Я горжусь тобой, сын мой. Ты кое-что сдвинул с места. Ты уверен, что не продал душу дьяволу? Это шутка, извини. Нет, ты просто все делал правильно. Не пользовался первой подвернувшейся возможностью, а дожидался наилучшей. И усердно работал. Если ждешь, но продолжаешь работу, тогда обязательно наступит нужный момент, и ты будешь к нему готов. Я сам всегда так считал. В тебе я не ошибся. Ты обладаешь и этим чутьем, и несгибаемым постоянством, которое отличает великие умы. Ты долго работал. Я бы с удовольствием почитал что-нибудь из того, что ты написал. Как всегда. Теперь ты можешь пожинать плоды своих трудов. Заблуждение? Ты прав, сын мой. Заблуждение других. Но ты прав. Так оно и есть. Ведь человек может быть прав, только если заблуждаются другие. Успех одного — всегда заблуждение других, смею заметить.
Лео просто не мог с Левингером разговаривать. Не мог сделать так, чтобы Левингер его понял. Лео хотел, чтобы между ним и Левингером сохранялась дистанция, а теперь ему пришлось жить с ним под одной крышей, и он всецело принадлежал Левингеру. Лео ничего больше не желал знать о Гегеле, он прекратил свою работу, и надо же так случиться, что как раз в этот момент начинается настоящий гегелевский бум, и Лео становится самым популярным экспертом по Гегелю. Он стал считать, что Гегель — это история, что изучение Гегеля — бессмысленная, обращенная в прошлое экзегеза,[17]
а широкая общественность вдруг начинает рассматривать Гегеля как актуальнейшего философа, с помощью которого можно получить власть над будущим.

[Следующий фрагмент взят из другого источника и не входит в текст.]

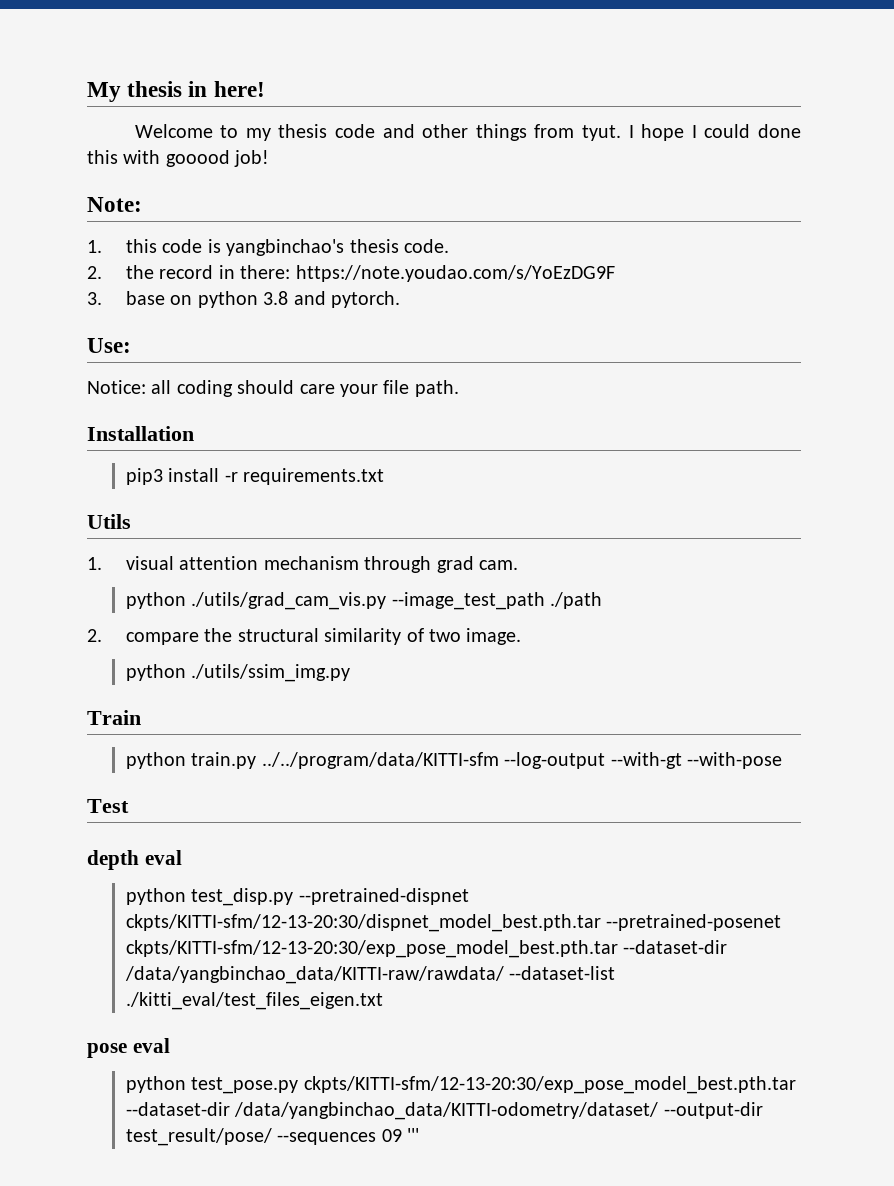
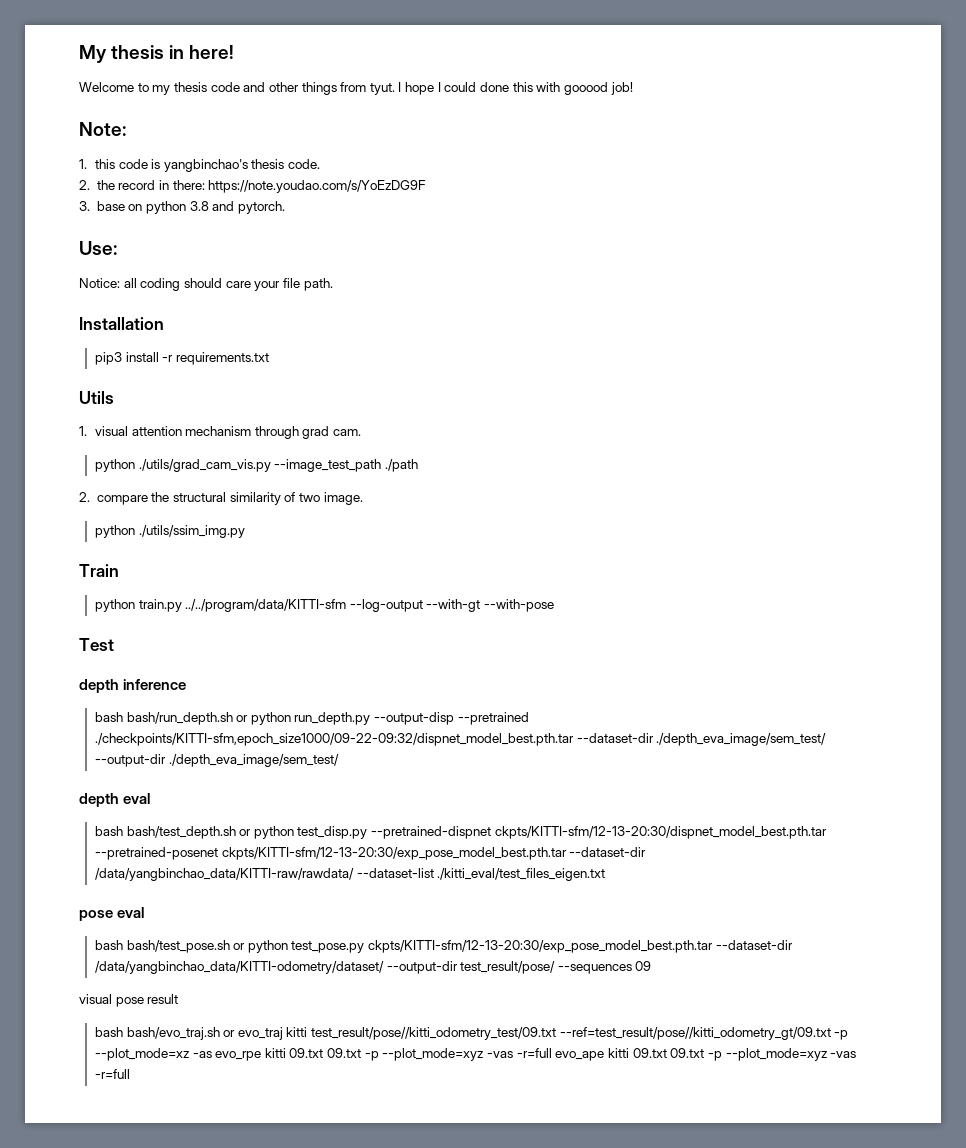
+ depth inference
+ bash bash/run_depth.sh or python run_depth.py --output-disp --pretrained ./checkpoints/KITTI-sfm,epoch_size1000/09-22-09:32/dispnet_model_best.pth.tar --dataset-dir ./depth_eva_image/sem_test/ --output-dir ./depth_eva_image/sem_test/
- python test_disp.py --pretrained-dispnet ckpts/KITTI-sfm/12-13-20:30/dispnet_model_best.pth.tar --pretrained-posenet ckpts/KITTI-sfm/12-13-20:30/exp_pose_model_best.pth.tar --dataset-dir /data/yangbinchao_data/KITTI-raw/rawdata/ --dataset-list ./kitti_eval/test_files_eigen.txt
+ bash bash/test_depth.sh or python test_disp.py --pretrained-dispnet ckpts/KITTI-sfm/12-13-20:30/dispnet_model_best.pth.tar --pretrained-posenet ckpts/KITTI-sfm/12-13-20:30/exp_pose_model_best.pth.tar --dataset-dir /data/yangbinchao_data/KITTI-raw/rawdata/ --dataset-list ./kitti_eval/test_files_eigen.txt
- python test_pose.py ckpts/KITTI-sfm/12-13-20:30/exp_pose_model_best.pth.tar --dataset-dir /data/yangbinchao_data/KITTI-odometry/dataset/ --output-dir test_result/pose/ --sequences 09 '''
+ bash bash/test_pose.sh or python test_pose.py ckpts/KITTI-sfm/12-13-20:30/exp_pose_model_best.pth.tar --dataset-dir /data/yangbinchao_data/KITTI-odometry/dataset/ --output-dir test_result/pose/ --sequences 09
+ visual pose result
+ bash bash/evo_traj.sh or evo_traj kitti test_result/pose//kitti_odometry_test/09.txt --ref=test_result/pose//kitti_odometry_gt/09.txt -p --plot_mode=xz -as evo_rpe kitti 09.txt 09.txt -p --plot_mode=xyz -vas -r=full evo_ape kitti 09.txt 09.txt -p --plot_mode=xyz -vas -r=full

Лео всегда мечтал о том, чтобы стать великим человеком, который вмешивается в историю, изменяет мир, и не успел он избавиться от этой ребяческой мечты, как совершенно неожиданно для себя стал значительной фигурой в обществе, и эта значительность могла бы действительно обеспечить ему власть, если бы он, сознавая, что все это — заблуждение, не оказался бы перед ней столь беспомощным. Этого он дядюшке Зе сказать не мог, он не решался высказать все начистоту, ведь дядюшка с такой гордостью потирал руки, дергая за ниточки своих марионеток и заставляя их совершать поступки, которые, по его мнению, шли на пользу Лео. Лео хотел вырваться. Все разъяснить. Вести осмысленную дискуссию. Он не хотел просто возбудить разочарование и ненависть Левингера.Тогда уж лучше сразу разочарование и ненависть многих, но ценой возможности понимания, проникновения в суть и серьезных суждений со стороны хотя бы небольшого числа людей. Публичный доклад. Когда Лео принял приглашение, он впервые почувствовал себя оцененным по достоинству.
Поскольку студенческие каникулы были на носу, была выбрана дата после каникул: 2 октября 1968 года.